Cottom studies technology, higher education, work, inequality and public life. She wrote about her love for Dolly Parton, watching her become this larger-than-life charismatic star. In an essay titled “The Dolly Moment,” Cottom wrote that she is not the only Black woman with a Dolly Parton love story in their hero narrative. The same can be said for Rissi Palmer and her own pupil Parker.
“Dolly is still queen in my house as well,” Parker said. “I've gone back and I've studied a lot of the interviews and the show footage of Dolly. I noticed how provocative it was of her to talk about things like suicide, depression, her place in the workforce at the time that she did it. I look at her as another masterclass in having a voice, not backing down on your position, but finding a way to meet people where they are.”
Inspired by the rebel spirit of The Chicks, Parton and Palmer, Parker knew she had to pursue what she genuinely loved. She refused to give up on her dream of becoming a country musician.
While Parton may have set the tone, Cottom believes that country music is bound to have its own Whitney Houston. Though she thinks a Black male will be the first to fully integrate country radio, due to sociological and gender biases in pop culture, she wants Black audiences to be trained and ready to support and protect the Black woman who comes. The question is when.
Despite the distinctly African roots of the banjo and rhyming patterns and song forms that came from enslaved Black people, Neal noted that the commercial success of many white voices often came off the backs of Black musicians.

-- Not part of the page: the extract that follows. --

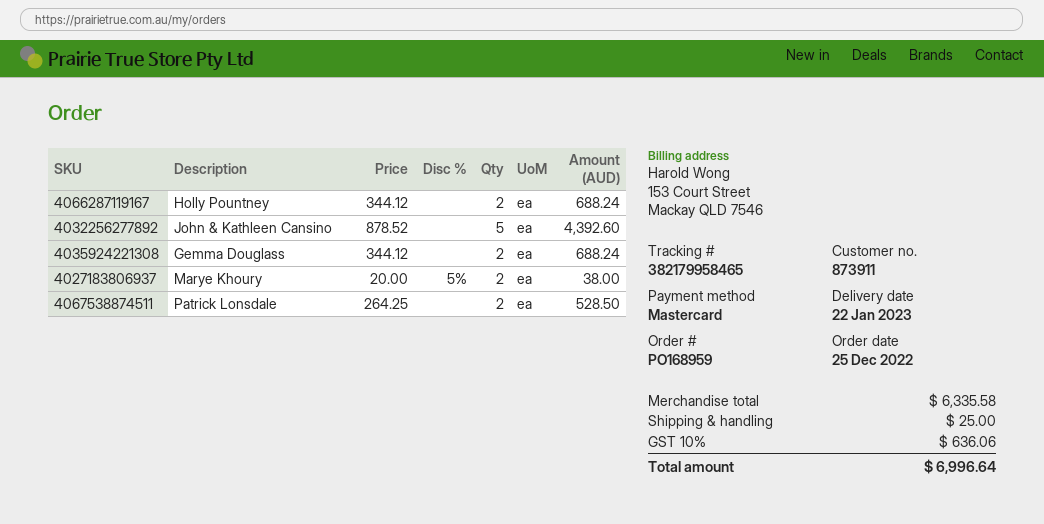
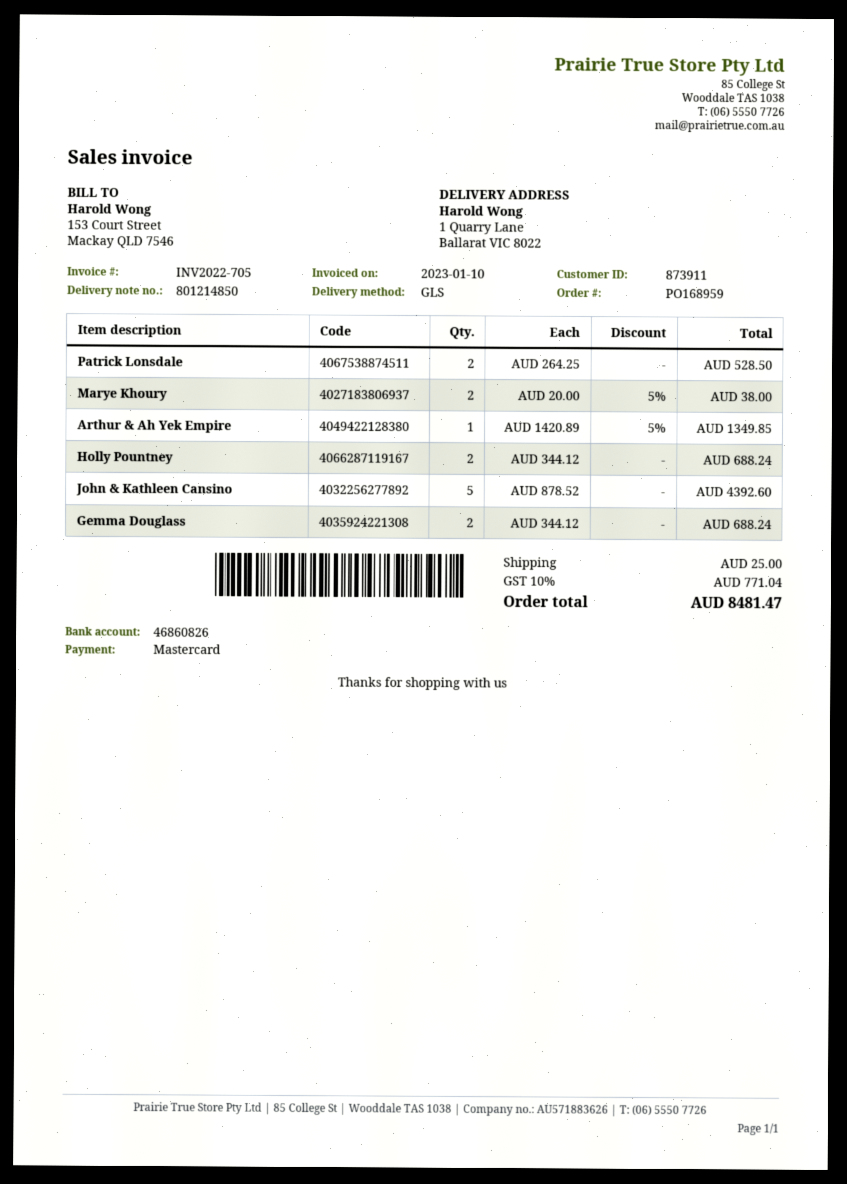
Arthur & Ah Yek Empire: none -> 1 x 1420.89 - 5% = 1349.85
tax: 10% = 636.06 -> 10% = 771.04
total: 6996.64 -> 8481.47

While blues singers such as Rufus “Tee-Tot” Payne inspired Hank Williams, Black artists did not have the same industry access and didn’t receive the same kind of ownership over their music.
Today, country radio’s stronghold on the dissemination of music is both white and male-dominated, hence why white female artists are often seen as progressive if they speak up. For Black women artists, the burden is twofold. Parker agrees that there is a disparity in getting a fair amount of airplay, but that does not equate to a shortage of Black country talent.
“The hurdles and roadblocks that somebody like Camille or that Rissi Palmer described so articulately come from is a lack of awareness or willingness to confront on the part of the country fans,” Neal said. “These completely cognitively dissonant moments that they are watching Jason Aldean performing a rap song in a style that has absolutely been appropriated, borrowed and reconditioned as country.”
The landscape might be changing. From Lil Nas X’s “Old Town Road” to Breland’s viral TikTok song “My Truck,” Black artists are using other avenues to be heard. Parker said the uproar surrounding Lil’ Nas X was confusing, considering it’s not new to hear trap beats in country music.
“It made me think about what it means to be ‘country music,’" Parker said. “It's important to me to always make music that is authentically me, but I don't aspire to replicate things that have already been done. I always want to make my community proud, my family proud, but in the same breath, I have no interest in playing it safe.”
Parker’s first single, “The Flame,” has been featured in several Apple Music playlists, and despite being released in the middle of pandemic — with no tours, no press junkets, no signings — it has received more than 100,000 streams. Although Parker isn’t signed yet, she feels supported and embraced by the community of Black women in country music, such as Mickey Guyton and others.
“A part of the reason we wrote ‘The Flame’ was I was having a conversation with my co-writer and I told her that I'm a person who has big goals, a big dreamer,” Parker said. “I believe in myself, and I want to show other Black girls that they should believe in themselves, too.”